Ich bin Journalist – kein Sportreporter
Wer über Sport schreibt, sieht sich oft mit Vorurteilen konfrontiert, die das Arbeiten in anderen Bereichen des Journalismus erschweren oder sogar verbauen können. Ein Erfahrungsbericht.
Der Rektor der Universität war einfach nicht zu überzeugen. Im Vorstellungsgespräch machte er immer wieder deutlich, dass ich für ihn ein Sportjournalist sei, dem er nicht zutraue wissenschaftliche Themen verständlich aufzubereiten. Zu dem Zeitpunkt hatte ich gerade eineinhalb Jahre lang als Mitglied der Ressortleitung eine Sportredaktion aufgebaut und dort die aktuelle Berichterstattung verantwortet. Dass ich davor in meinem Redakteursleben als Agenturjournalist über die unterschiedlichsten Themen aus allen Ressorts geschrieben hatte, kam bei ihm nicht an.
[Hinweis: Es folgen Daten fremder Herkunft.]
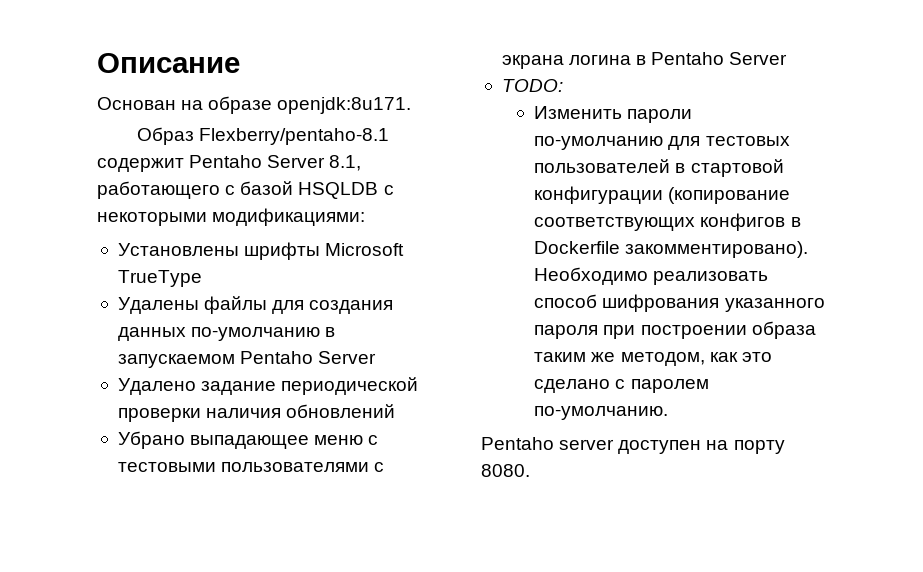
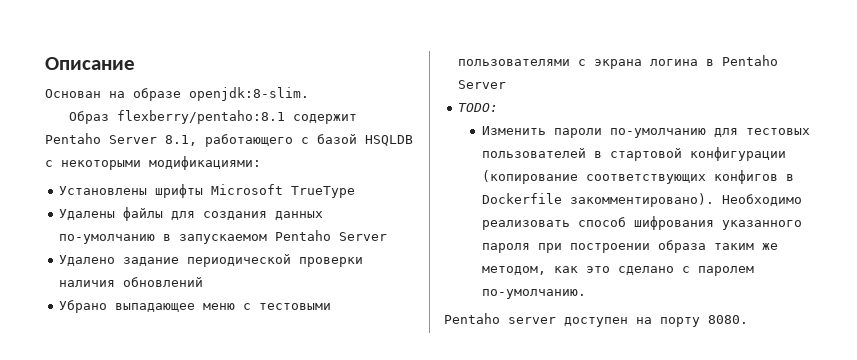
- Основан на образе openjdk:8u171.
+ Основан на образе openjdk:8-slim.
- Образ Flexberry/pentaho-8.1 содержит Pentaho Server 8.1, работающего с базой HSQLDB с некоторыми модификациями:
+ Образ flexberry/pentaho:8.1 содержит Pentaho Server 8.1, работающего с базой HSQLDB с некоторыми модификациями:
Obwohl mir das Gespräch nur noch als Formsache angekündigt worden war und ich den geforderten ausgefüllten Personalbogen für die Einstellung mitgebracht hatte, bekam ich die Stelle nicht.
Dieses Ereignis liegt mittlerweile einige Jahre zurück. Aber mit dem Makel „Sportjournalist“ bin ich seither immer wieder konfrontiert worden. Heute haben meine Beiträge über Fußballthemen die höchste Sichtbarkeit im Internet. Das führt dazu, dass ich immer wieder in der Schublade „Sie schreiben ja nur über Sport“ lande. Doch das ist falsch. Ich schreibe auch über Medienthemen, Maschinenbau oder Start-ups und Nachhaltigkeit in der Region. Ich habe ein Patientenmagazin relauncht und zwei Jahre als verantwortlicher Redakteur geleitet. Gerade setze ich ich eine von mir konzeptionierte Interview-Serie für ein IT-Unternehmen um. Zudem habe ich regelmäßig Lehraufträge für Journalismus an einer Hochschule.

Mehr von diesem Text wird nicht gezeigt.